Over a half-century ago, the drive-in movie theatre was a cultural icon. But since the 80’s, they’ve been disappearing from the American landscape. The remaining drive-ins still open today are fighting to survive in this digital age.
When Merle and Ruth Lemon of Jacksonville, Illinois first met, they say it was love at first sight.
“I knew we was going to get married. I just knew she was gonna be my wife,” says Merle.
“I knew I wanted to marry him, just…very quickly,” says Ruth.
They met at a local diner when they were students at Illinois State Normal University.
“I wrote to my sister,” says Ruth, “and I said, ‘I met a redheaded farmer and we haven’t got a thing in common.”
Except for a love of movies. Merle says their first date was back in 1957 to see “Jet Pilot” starring his favorite actor, John Wayne.
“John Wayne has never died, you know that, right? John Wayne has never died,” says Merle.
“He’s like Elvis, they keep seeing him somewhere,” says Ruth.
They say the drive-in was the place to go back then. Ruth says it was more romantic.
“You can cuddle better in a car!”
“Yeah! I would lean back against the seat and up against the corner of the door, just pull her up, put my arms around her, you know!”
He says it was so romantic, that he proposed to Ruth at a drive-in.

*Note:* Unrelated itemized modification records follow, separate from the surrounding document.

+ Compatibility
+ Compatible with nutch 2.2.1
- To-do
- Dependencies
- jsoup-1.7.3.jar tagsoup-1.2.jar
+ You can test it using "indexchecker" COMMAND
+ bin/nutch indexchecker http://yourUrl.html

“I bought the rings and we were up there at the drive-in and I thought, you know, I could lose those rings, what the heck. I’ll just reach back there and give them to her now and see what she says,” laughs Merle.
“And that’s when he reached in the backseat of the car and said, ‘Well if we’re going to get married, I better give you this.’ He never asked me to marry him. So then we got married a month later,” says Ruth.

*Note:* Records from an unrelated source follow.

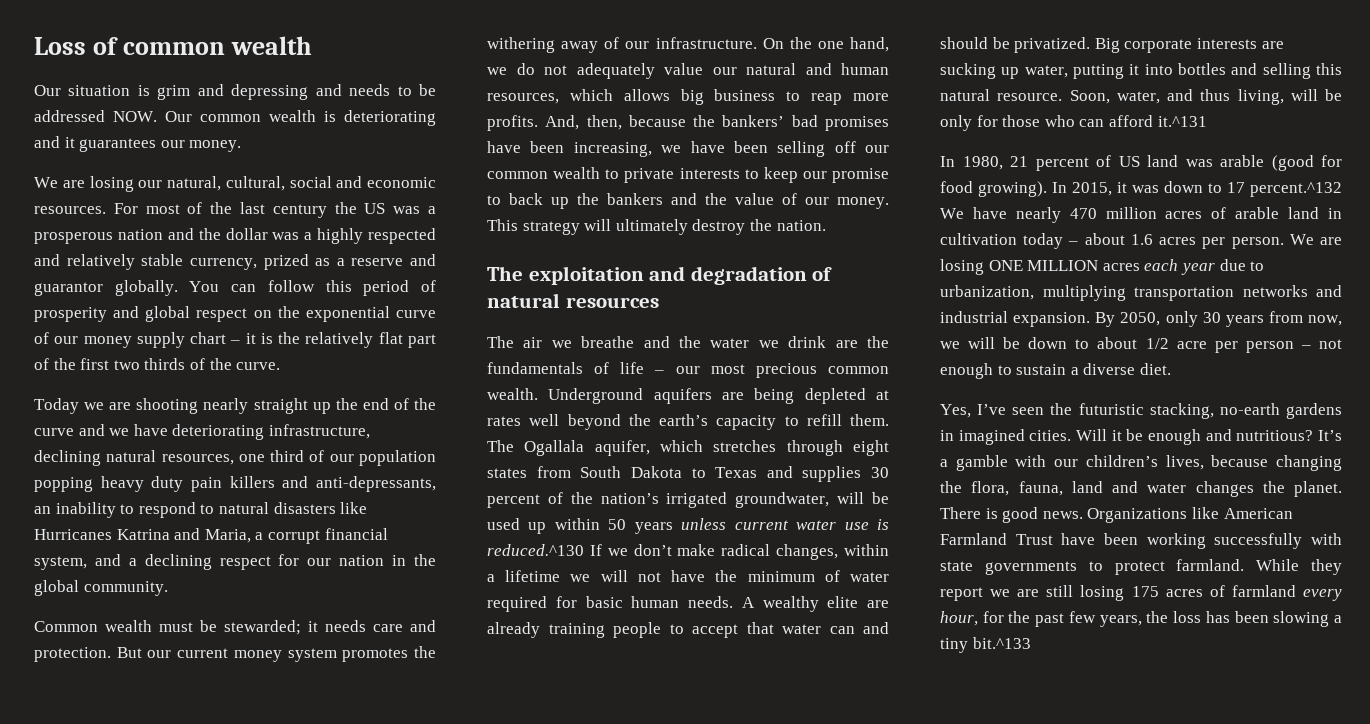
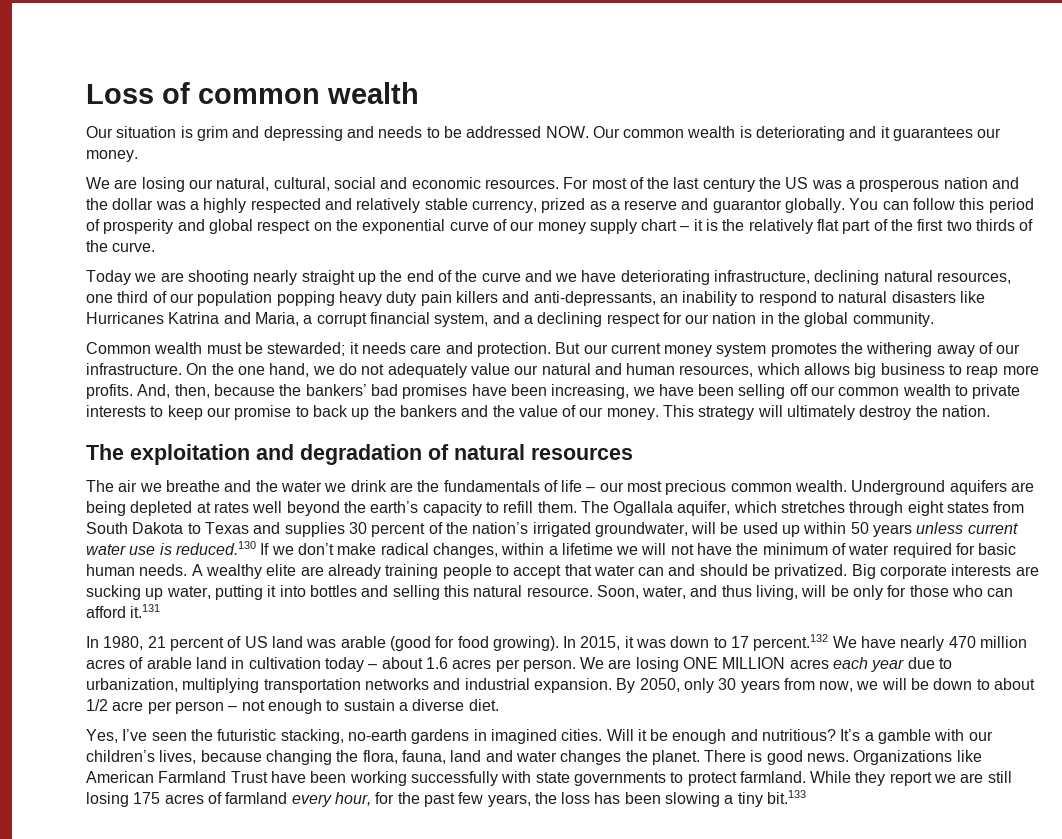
- The Ogallala aquifer, which stretches through eight states from South Dakota to Texas and supplies 30 percent of the nation’s irrigated groundwater, will be used up within 50 years unless current water use is reduced.^130 If we don’t make radical changes, within a lifetime we will not have the minimum of water required for basic human needs.
+ The Ogallala aquifer, which stretches through eight states from South Dakota to Texas and supplies 30 percent of the nation’s irrigated groundwater, will be used up within 50 years unless current water use is reduced.130 If we don’t make radical changes, within a lifetime we will not have the minimum of water required for basic human needs.
- Soon, water, and thus living, will be only for those who can afford it.^131
+ Soon, water, and thus living, will be only for those who can afford it.131
- In 2015, it was down to 17 percent.^132 We have nearly 470 million acres of arable land in cultivation today – about 1.6 acres per person.
+ In 2015, it was down to 17 percent.132 We have nearly 470 million acres of arable land in cultivation today – about 1.6 acres per person.
- While they report we are still losing 175 acres of farmland every hour, for the past few years, the loss has been slowing a tiny bit.^133
+ While they report we are still losing 175 acres of farmland every hour, for the past few years, the loss has been slowing a tiny bit.133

The Lemons lived through the golden era of drive-in theatres. In the late 50’s, more than 4,000 were in operation across the U.S.
“You can watch the show in your pajamas. So you can, in essence, take your living room with you and see something on the big screen,” says Dr. Shari Zeck, the Associate Dean of the College of Arts at ISU. She says drive-in culture is not what it used to be. Over the past decade, 44 drive-in theaters have gone dark. Equipment expenses, aging owners and an increasing number of entertainment options have caused their steady decline.
“We can stream anything on the planet from Netflix to our home TV set, or we can watch TV shows on Hulu, so the decline in the number of drive-ins and people going to drive-ins is something that I think is unfortunate, not just for itself, but for how it is emblematic of how the consumption of cinema has changed in general,” she says.
Today, about 350 drive-ins are left with twelve sites in Illinois, including Harvest Moon Drive-In Theatre up the road in Gibson City. Now, as 35 millimeter film distribution gets phased out, Manager Ben Harroun says the push to upgrade to expensive digital projectors is putting even more pressure on those remaining drive-ins.
“Last year, about 10 drive-ins closed just in anticipation over the course of the winter, we had another 30 close down say, we’re not even opening this year, the vast majority are hoping to run through the end of the year with film and if they can’t afford a conversion by the end of the year, then they’ll be closed down too,” says Harroun.
Since Harvest Moon has two screens, Harroun says the price for digital conversion is twice as much…about $165,000.
“It’s gonna be the most expensive and dramatic improvement the theater’s seen since we turned it into a twin drive-in in 1996,” he says.
They’ve held fundraisers, auctions and created a Kickstarter campaign online to raise money for a loan, which came through just in time. The new projectors arrived this morning ready to be installed for this season’s grand re-opening.
A long line of cars pay admission and file in on the gravel road to secure a spot for the best view. Greg and Kathy Brown of Bloomington stand outside their mini-van with their three sons Matt, Stephen and Ben.
“My wife and I kinda surprised the boys that we’re going to come out tonight to watch a movie,” says Greg.
They’re in front of Screen 1, showing G.I. Joe: Retaliation.
“Takes you back in time,” says Kathy.
“Excited to introduce them to drive-in movies,” says Greg.
The sun sets on the farm fields surrounding the theatre and it’s finally dark enough to start. Audio from the movies pipes in through car radios. In this vintage setting, you wouldn’t expect vivid images of GI Joe’s lead actor, Dwayne “The Rock” Johnson projected on the screen. But the nostalgia of drive-ins combined with modern digital technology might be exactly what saves this struggling business. That’s good news for the Lemons back in Jacksonville. Fifty-five years of marriage, and they’re still watching movies together.
“We went to see the King and I, that was early on in dating,” says Ruth. “The king dies in the end, you know. And I’m sitting there crying and I thought, ‘He’ll think I’m a real idiot.’ And I look over at him and there’s a tear going down his cheek and I thought, ‘He’s a pretty good guy if he’d cry at a movie!”
“I had to really work to get that tear out!” laughs Merle.
Merle and Ruth Lemon can still relive those first dates back at the drive-in.